Mecp2^Flox/y mice have altered pain sensitivity, prepulse inhibition, social interactions and nest building. Mecp2^Flox/y mice (F1 129S6.B6, n = 16 for each genotype) have increased latency of paw withdrawal on the hotplate (A, P = 0.002); however, they show normal response to tail flick at 40 (A), 50 and 60°C (not shown). The Mecp2^Flox/y animals have a diminished startle response (not shown, P = 0.001) but increased inhibitory gating when presented with a 74 or 82 dB sound prepulse (B). Mecp2^Flox/y mice (F1 129.B6, n = 16 for each genotype) spent a greater percentage of time at the partition than WT littermate controls when both an unfamiliar mouse was placed in the adjacent chamber or when the mice were re-exposed to a familiar mouse (C, *P < 0.05, **P < 0.01). When singly housed with a fresh nesting material, many Mecp2^Flox/y mice (n = 15) did not show any attempt to form a nest and only a small percentage had a fully formed nest after 14 h, in contrast to the large percentage (D, χ² P = 0.02) of WT littermate control animals (n = 16).

Figure 4.

Mecp2^Flox/y mice have altered learning and decreased anxiety. The Mecp2^Flox/y mice (F1 129S6.FVB, n = 16 per genotype) have decreased learning in a fear conditioning task both when exposed to the context (A, P = 0.006) or to the cue stimulus (A, P = 0.004). Additionally, they appear to be less anxious as measured by the distance traveled within the center of an open field chamber compared with the total distance (B) during the first and third 10 min intervals. This decreased anxiety is also apparent by the increased vertical exploratory movements that the mutant animals under took during the first and third 10 min intervals in the open field chamber (C). *P < 0.05, **P < 0.01.

Figure 5.

Respiration is altered in Mecp2^Flox/y mice.
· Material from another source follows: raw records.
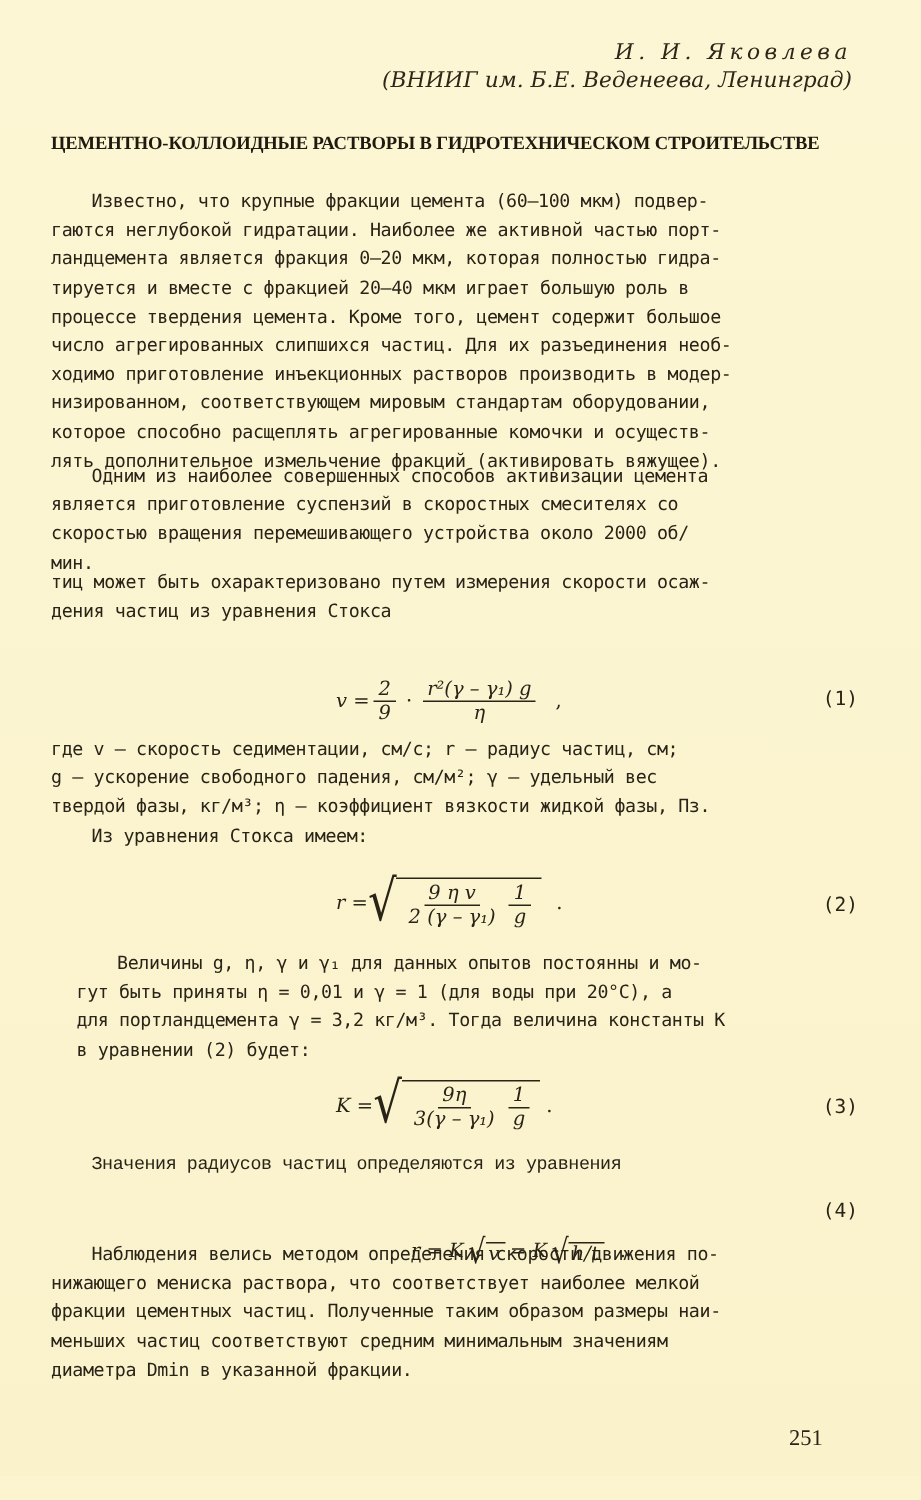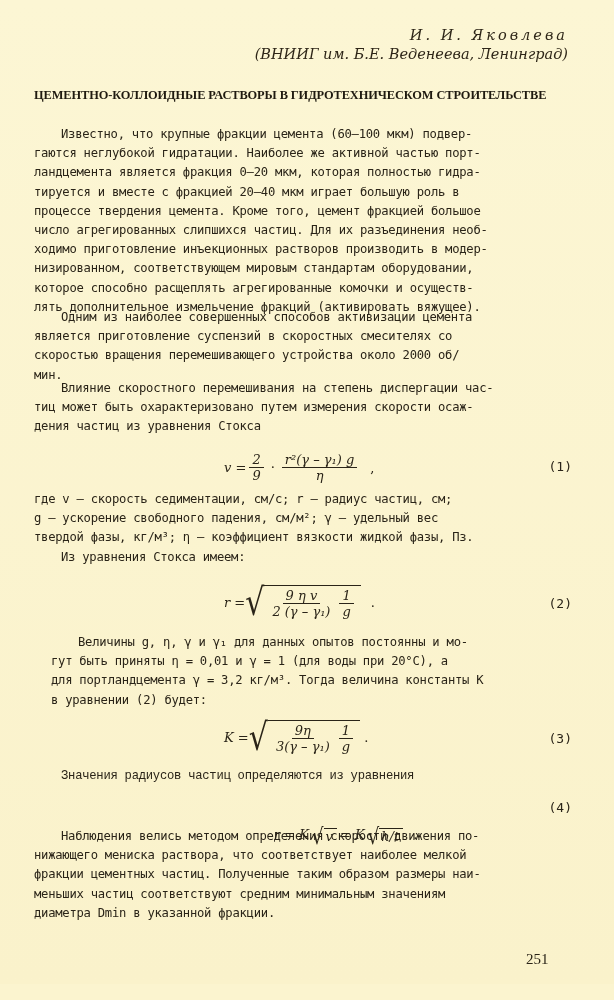--- a/index.html
+++ b/index.html
@@ -54,7 +54,7 @@
     <div class="line">гаются неглубокой гидратации. Наиболее же активной частью  порт-</div>
     <div class="line">ландцемента является фракция 0–20 мкм, которая полностью гидра-</div>
     <div class="line">тируется и вместе с фракцией 20–40 мкм играет большую роль   в</div>
-    <div class="line">процессе твердения цемента. Кроме того, цемент фракцией  большое</div>
+    <div class="line">процессе твердения цемента. Кроме того, цемент содержит  большое</div>
     <div class="line">число агрегированных слипшихся частиц. Для их разъединения  необ-</div>
     <div class="line">ходимо приготовление инъекционных растворов производить в модер-</div>
     <div class="line">низированном, соответствующем мировым стандартам  оборудовании,</div>

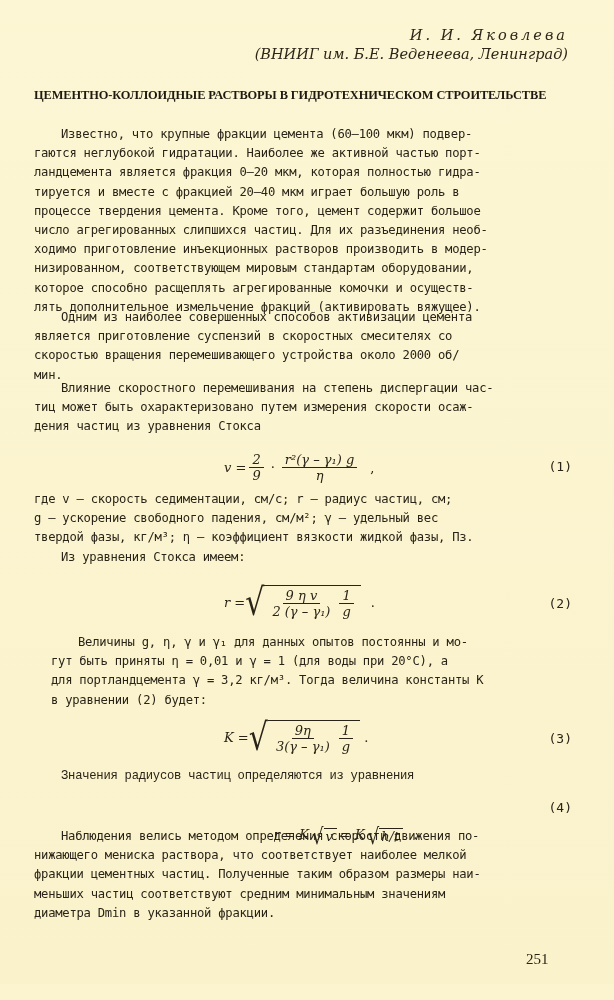--- a/index.html
+++ b/index.html
@@ -70,7 +70,6 @@
   </div>
 
   <div class="body p3">
-    <div class="line indent">Влияние скоростного перемешивания на степень диспергации час-</div>
     <div class="line">тиц может быть охарактеризовано путем измерения скорости  осаж-</div>
     <div class="line last">дения частиц из уравнения Стокса</div>
   </div>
Representative plethysmographic recordings showing the irregular rhythm and periods of apnea in F1 129S6.FVB Mecp2^Flox/y mice (B) relative to WT mice (A). Population data showing the incidence of apneas (C, n = 4 for each genotype). Population data showing the coefficients of variability of respiratory frequency (D, n = 4 for each genotype). *P < 0.05.